The way she said it,the fire, had a weight to it that the words alone didn't carry.
"What was the fire?" Catriona asked.
Iona's hands slowed. She set the bundle down with the deliberateness of someone choosing their next words carefully.
"Ye live in the Dragon's keep and ye havenae heard?" A glance sideways, half measuring, half something she was deciding how to handle. "Nay one's told ye?"
"I've been tendin' the livin'," Catriona said. "History hasnae been me concern."
"Aye." Iona hummed. Low, noncommittal.
She turned back to her stall.
Catriona waited. She'd learned already that Iona's silences had different qualities. This one had the quality of someone who had decided something and was working out how little of it to say.
"It was years ago now," Iona said at last. Her voice was measured. Careful. "A bad night. The lower wing of the keep caught. The family. most of them, didnae make it out." She paused. "The ones that did didnae make it long after."
Catriona held very still. "The Laird's family."
"Aye."
"How many?"
Iona looked at her directly for the first time since the subject had shifted. The measuring expression was back, sharper now, running a calculation Catriona couldn't quite read.
"That's all I'll say on it," she said. Quiet. Final. The door closing.
Catriona held her gaze for a moment. Then nodded once, accepting it.
"Thank ye," she said. "For the lungwort and for the rest."
"Aye." Iona turned back to her stall without ceremony.
Catriona gathered her basket and moved away.
The fire. The family.
Most of them didnae make it out. The ones that did didnae make it long after.
She turned it over as she walked. Not the bare facts, which were few enough, but the way Iona had delivered them.
The deliberate slowing before each sentence. The sharp look when Catriona pressed too close. The way Iona had already returned to her lavender before Catriona had taken a single step away or said anything more.
There was a story in this valley that people still handled carefully. And she slept under his roof every night without knowing it.
She filed it away. She'd come back to it.
"Lass." Iona spoke without looking up. Quieter now, the market noise making a small private space around them. "Folk forgive healin' easy enough around here. They've seen the boy improve and they're grateful for it, most of them."
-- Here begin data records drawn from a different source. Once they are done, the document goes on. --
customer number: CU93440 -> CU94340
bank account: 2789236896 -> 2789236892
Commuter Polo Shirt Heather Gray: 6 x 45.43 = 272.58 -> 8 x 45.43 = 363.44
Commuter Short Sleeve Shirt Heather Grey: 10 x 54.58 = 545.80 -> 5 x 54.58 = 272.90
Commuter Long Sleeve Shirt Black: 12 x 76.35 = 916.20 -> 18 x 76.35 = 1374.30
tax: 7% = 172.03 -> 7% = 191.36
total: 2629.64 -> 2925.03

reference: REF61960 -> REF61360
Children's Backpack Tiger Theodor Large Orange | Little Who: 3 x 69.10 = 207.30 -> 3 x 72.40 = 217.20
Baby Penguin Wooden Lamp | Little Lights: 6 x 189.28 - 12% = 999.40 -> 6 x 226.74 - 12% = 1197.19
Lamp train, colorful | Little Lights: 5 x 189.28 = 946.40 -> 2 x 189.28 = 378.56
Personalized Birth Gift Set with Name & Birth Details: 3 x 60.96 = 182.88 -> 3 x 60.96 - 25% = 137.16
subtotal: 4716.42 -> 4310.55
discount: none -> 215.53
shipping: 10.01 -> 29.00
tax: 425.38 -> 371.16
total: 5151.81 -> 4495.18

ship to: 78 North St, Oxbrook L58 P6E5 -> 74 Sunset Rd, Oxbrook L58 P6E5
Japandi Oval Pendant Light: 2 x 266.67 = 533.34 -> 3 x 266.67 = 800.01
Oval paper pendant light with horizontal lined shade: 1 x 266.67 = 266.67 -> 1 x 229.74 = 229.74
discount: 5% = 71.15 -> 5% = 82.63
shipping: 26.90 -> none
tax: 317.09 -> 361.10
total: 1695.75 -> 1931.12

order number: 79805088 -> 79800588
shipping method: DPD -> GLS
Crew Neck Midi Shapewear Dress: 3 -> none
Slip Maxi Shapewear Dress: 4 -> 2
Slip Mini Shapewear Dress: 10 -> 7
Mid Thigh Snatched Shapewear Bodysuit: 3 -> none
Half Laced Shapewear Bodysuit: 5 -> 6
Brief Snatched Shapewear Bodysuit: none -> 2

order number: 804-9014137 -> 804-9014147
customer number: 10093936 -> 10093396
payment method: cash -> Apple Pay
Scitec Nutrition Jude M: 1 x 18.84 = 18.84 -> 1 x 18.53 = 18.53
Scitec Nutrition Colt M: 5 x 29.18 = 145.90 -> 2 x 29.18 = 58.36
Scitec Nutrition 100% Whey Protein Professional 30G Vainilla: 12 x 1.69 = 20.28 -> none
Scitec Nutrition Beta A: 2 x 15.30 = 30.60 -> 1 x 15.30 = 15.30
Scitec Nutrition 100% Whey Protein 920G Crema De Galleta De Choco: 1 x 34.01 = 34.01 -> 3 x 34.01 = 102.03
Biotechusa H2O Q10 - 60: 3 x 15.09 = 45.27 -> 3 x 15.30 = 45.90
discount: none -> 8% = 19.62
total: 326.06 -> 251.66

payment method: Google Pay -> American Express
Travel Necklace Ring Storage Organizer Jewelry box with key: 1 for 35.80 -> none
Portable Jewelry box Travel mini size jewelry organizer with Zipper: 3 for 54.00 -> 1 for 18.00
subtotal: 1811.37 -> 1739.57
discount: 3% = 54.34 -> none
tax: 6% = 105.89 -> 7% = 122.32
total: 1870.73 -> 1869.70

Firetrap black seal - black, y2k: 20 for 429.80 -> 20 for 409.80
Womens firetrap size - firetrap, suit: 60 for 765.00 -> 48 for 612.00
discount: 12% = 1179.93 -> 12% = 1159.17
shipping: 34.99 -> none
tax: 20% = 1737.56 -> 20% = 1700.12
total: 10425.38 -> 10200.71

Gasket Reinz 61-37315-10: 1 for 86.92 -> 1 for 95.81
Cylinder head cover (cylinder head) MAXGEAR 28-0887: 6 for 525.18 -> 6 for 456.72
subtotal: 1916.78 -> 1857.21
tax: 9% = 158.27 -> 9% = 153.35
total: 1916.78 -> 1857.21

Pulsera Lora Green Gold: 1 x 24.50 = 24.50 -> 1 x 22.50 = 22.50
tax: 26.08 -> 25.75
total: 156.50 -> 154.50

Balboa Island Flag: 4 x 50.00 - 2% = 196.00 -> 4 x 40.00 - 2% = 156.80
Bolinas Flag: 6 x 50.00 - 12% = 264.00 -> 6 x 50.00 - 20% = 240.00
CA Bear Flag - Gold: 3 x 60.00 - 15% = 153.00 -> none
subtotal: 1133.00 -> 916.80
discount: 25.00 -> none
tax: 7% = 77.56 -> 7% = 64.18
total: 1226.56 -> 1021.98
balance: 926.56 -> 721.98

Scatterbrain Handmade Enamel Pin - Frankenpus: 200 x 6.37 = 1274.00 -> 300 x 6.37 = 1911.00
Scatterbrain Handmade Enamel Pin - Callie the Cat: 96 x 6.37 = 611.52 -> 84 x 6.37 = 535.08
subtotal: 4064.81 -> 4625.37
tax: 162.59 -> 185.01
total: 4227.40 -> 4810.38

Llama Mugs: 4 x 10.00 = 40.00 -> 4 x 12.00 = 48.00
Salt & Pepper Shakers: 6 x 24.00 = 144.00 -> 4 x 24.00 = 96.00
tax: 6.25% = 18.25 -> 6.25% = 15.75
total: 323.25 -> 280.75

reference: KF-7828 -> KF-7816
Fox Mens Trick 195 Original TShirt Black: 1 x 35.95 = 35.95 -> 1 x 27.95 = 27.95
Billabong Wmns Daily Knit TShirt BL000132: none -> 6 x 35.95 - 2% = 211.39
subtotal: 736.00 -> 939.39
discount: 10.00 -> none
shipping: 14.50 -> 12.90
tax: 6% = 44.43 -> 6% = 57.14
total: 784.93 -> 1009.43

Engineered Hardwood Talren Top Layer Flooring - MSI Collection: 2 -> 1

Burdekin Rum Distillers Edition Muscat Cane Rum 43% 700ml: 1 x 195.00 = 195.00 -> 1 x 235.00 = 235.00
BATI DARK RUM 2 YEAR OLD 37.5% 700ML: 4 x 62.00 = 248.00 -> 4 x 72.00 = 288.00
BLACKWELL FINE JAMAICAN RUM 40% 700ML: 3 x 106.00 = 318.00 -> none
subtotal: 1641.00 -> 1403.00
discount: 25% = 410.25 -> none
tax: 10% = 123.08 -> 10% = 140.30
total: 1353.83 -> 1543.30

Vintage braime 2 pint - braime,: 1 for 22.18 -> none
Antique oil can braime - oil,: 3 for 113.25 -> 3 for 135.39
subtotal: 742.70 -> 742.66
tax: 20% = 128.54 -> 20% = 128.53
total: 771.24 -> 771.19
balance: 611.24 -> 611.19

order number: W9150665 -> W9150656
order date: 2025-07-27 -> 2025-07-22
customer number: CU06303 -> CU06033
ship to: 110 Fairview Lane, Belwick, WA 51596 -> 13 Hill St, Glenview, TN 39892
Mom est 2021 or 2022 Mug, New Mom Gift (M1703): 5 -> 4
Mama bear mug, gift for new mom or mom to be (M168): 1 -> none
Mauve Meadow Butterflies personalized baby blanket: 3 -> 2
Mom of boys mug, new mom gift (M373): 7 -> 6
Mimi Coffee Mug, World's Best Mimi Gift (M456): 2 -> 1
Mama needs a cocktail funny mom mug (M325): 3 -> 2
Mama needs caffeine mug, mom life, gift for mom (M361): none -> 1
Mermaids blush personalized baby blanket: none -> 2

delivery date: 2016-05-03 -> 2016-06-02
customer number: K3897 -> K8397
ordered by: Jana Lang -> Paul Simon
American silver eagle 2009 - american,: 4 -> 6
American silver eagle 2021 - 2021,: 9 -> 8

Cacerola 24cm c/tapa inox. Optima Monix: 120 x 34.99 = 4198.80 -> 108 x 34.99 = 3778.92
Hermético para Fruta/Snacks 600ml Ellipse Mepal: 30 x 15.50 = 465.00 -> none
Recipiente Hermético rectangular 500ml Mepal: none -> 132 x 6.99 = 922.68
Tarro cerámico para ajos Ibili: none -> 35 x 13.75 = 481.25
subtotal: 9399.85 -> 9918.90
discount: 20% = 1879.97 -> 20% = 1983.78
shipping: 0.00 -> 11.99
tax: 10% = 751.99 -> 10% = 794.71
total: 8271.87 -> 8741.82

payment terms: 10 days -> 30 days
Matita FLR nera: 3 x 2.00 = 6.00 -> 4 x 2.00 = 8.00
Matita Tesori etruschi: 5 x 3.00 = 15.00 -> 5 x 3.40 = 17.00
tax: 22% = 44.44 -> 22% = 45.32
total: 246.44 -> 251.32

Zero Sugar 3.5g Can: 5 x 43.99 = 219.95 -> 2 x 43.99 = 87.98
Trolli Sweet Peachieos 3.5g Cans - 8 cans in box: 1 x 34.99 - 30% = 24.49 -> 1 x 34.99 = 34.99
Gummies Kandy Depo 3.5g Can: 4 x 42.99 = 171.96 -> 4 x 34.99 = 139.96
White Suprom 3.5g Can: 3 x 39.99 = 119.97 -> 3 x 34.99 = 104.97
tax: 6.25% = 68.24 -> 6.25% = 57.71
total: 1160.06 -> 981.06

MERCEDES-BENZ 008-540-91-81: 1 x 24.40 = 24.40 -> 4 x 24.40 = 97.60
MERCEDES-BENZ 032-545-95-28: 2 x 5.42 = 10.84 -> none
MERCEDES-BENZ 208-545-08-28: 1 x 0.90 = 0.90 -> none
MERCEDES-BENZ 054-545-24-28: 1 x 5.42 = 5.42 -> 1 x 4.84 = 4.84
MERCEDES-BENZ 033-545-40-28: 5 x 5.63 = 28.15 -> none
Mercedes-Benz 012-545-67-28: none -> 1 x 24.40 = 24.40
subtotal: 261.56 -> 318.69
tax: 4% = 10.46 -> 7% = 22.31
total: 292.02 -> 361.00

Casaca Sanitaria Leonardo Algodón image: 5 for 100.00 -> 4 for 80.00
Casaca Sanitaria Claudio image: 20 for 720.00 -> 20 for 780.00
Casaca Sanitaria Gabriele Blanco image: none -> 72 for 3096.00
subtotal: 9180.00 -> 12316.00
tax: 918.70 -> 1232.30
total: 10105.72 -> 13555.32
She set down the bundle she was holding. "But they daenae trust what they cannae understand. And there are those who've already decided what ye are, and James breathin' better only confuses them." She looked at Catriona directly. "Be careful."
Fox, who had been sitting patiently at the edge of the stall, chose this moment to step forward and sit down squarely on top of Iona's neatly bundled lavender.
Iona looked at him.
Fox looked at Iona.
Iona exhaled. "Aye," she said, with the weariness of a woman adding one more thing to a list that was already long. "That includes him."